→ **TASK GOAL**
In the data below, one line contains "(266, 773) none" and a later one contains "-> [66,920,172,938] [34,950,643,970]". Print both, with every line between them, exactly and alone.
[[ DATA FOR ANALYSIS open ]]
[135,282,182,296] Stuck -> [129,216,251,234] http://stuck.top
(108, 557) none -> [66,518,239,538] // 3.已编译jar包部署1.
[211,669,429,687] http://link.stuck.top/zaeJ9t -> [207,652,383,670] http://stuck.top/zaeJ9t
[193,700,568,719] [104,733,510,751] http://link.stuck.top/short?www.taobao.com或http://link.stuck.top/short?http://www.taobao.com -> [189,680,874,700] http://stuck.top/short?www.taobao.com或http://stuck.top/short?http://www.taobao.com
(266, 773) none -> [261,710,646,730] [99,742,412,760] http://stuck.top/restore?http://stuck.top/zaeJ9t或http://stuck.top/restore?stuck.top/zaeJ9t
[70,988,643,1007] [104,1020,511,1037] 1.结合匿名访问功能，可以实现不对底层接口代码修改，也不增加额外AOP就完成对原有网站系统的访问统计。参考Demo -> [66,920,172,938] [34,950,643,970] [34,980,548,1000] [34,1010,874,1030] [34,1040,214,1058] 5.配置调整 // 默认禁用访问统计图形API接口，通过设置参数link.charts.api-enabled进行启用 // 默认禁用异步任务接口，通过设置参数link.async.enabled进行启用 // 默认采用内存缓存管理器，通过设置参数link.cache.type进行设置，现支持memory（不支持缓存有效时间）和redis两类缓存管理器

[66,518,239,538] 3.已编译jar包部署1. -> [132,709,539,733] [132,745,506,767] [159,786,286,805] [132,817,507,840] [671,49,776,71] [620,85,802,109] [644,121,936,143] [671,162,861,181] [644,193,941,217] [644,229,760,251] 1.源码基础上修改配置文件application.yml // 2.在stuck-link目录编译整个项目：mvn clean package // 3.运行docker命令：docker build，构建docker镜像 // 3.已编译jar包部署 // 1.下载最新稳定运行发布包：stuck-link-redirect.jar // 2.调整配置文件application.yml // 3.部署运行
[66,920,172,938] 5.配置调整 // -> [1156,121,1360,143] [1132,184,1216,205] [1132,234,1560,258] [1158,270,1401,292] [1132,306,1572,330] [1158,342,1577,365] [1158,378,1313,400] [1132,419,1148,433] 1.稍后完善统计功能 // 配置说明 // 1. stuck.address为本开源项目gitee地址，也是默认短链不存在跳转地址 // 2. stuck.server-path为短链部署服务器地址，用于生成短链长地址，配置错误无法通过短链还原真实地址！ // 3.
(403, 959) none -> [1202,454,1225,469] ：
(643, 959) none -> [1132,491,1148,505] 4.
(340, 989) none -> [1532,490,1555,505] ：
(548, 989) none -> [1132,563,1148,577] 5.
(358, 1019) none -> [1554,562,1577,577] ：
[[ DATA FOR ANALYSIS closed ]]
→ **TASK RESPONSE**
(266, 773) none -> [261,710,646,730] [99,742,412,760] http://stuck.top/restore?http://stuck.top/zaeJ9t或http://stuck.top/restore?stuck.top/zaeJ9t
[70,988,643,1007] [104,1020,511,1037] 1.结合匿名访问功能，可以实现不对底层接口代码修改，也不增加额外AOP就完成对原有网站系统的访问统计。参考Demo -> [66,920,172,938] [34,950,643,970] [34,980,548,1000] [34,1010,874,1030] [34,1040,214,1058] 5.配置调整 // 默认禁用访问统计图形API接口，通过设置参数link.charts.api-enabled进行启用 // 默认禁用异步任务接口，通过设置参数link.async.enabled进行启用 // 默认采用内存缓存管理器，通过设置参数link.cache.type进行设置，现支持memory（不支持缓存有效时间）和redis两类缓存管理器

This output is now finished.